61.   Having discounted the evidence of PW1 as regards the proper identification of the appellant, it follows that there was only the evidence of PW2 as regards the appellant’s identification. Whereas I have found that the conditions favoured a positive identification by PW2, the prosecution’s case was still based on identification by a single witness. In Maitanyi vs. Republic [1986] KLR 198, it was held, with respect to the reliability of the evidence of a single identifying witness as follows:

“Although it is trite law that a fact may be proved by the testimony of a single witness, this does not lessen the need for testing with greatest care the evidence of a single witness respecting identification…The court must warn itself of the danger of relying on the evidence of a single identifying witness. It is not enough for the court to warn itself after making the decision, it must do so when the evidence is being considered and before the decision is made.”

62.  Wamunga versus Republic (1989) KLR 424 the Court of Appeal spoke of the evidence of identification generally in the following terms:

“It is trite law that where the only evidence against a defendant is evidence on identification or recognition, a trial court is enjoined to examine such evidence carefully and to be satisfied that the circumstances of identification were favourable and free from possibility of error before it can safely make it the basis of a conviction.”
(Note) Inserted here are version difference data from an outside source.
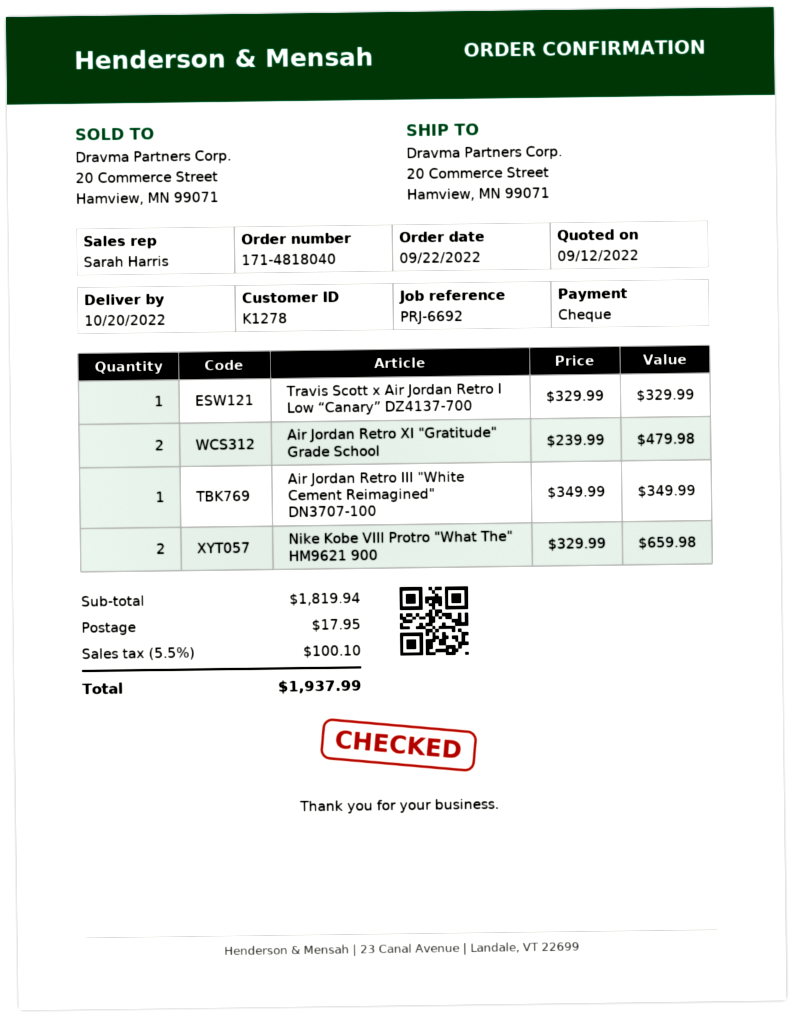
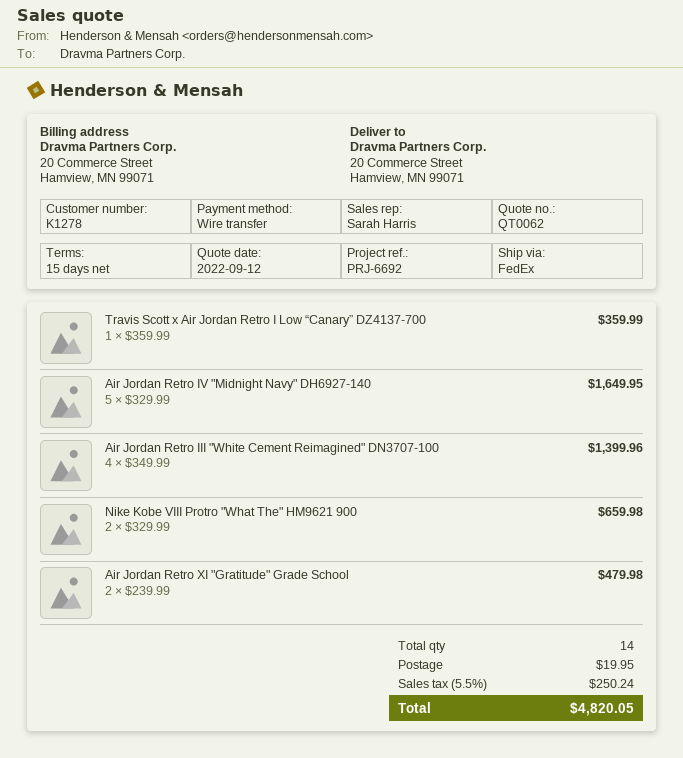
payment method: cheque -> bank transfer
Travis Scott x Air Jordan Retro I Low “Canary” DZ4137-700: 1 x 329.99 = 329.99 -> 1 x 359.99 = 359.99
Air Jordan Retro III "White Cement Reimagined" DN3707-100: 1 x 349.99 = 349.99 -> 4 x 349.99 = 1399.96
Air Jordan Retro IV "Midnight Navy" DH6927-140: none -> 5 x 329.99 = 1649.95
shipping: 17.95 -> 19.95
tax: 5.5% = 100.10 -> 5.5% = 250.24
total: 1937.99 -> 4820.05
63. The same court acknowledged in Ogeto vs. Republic (2004) KLR 19that a fact can be proved by a single identification witness except that such evidence must be admitted with care where circumstances of identification are found to be difficult; it noted as follows:-

“It is trite law that a fact can be proved by the evidence of a single witness although there is need to test with the greatest care the identification evidence of such a witness especially when it is shown that conditions favouring identification were difficult.  Further, the Court has to bear in mind that it is possible for a witness to be honest but to be mistaken.”

64.  In Abdala bin Wendo & Another versus Republic (1953), 20 EACA 166 the East African Court of Appeal it held that:

“Subject to certain well known exceptions it is trite law that a fact may be proved by the testimony of a single witness but this rule does not lessen the need for testing with the greatest care the evidence of a single witness respecting identification, especially when it is known that the conditions favouring a correct identification were difficult. In such circumstances what is needed is other evidence, whether it be circumstantial or direct, pointing to the guilt, from which a judge or jury can reasonably conclude that the evidence of identification, although based on the testimony of a single witness, can safely be accepted as free from the possibility of error.”

65.  The Court of Appeal for East Africa discussed the danger of relying on such evidence without warning in Roria versus Republic (1967) EA 583 at page 584. It stated:

“A conviction resting entirely on identity invariably causes a degree of uneasiness…That danger is, of course, greater when the only evidence against an accused person is identification by one witness and though no one would suggest that a conviction based on such identification should never be upheld it is the duty of this court to satisfy itself that in all circumstances it is safe to act on such identification.”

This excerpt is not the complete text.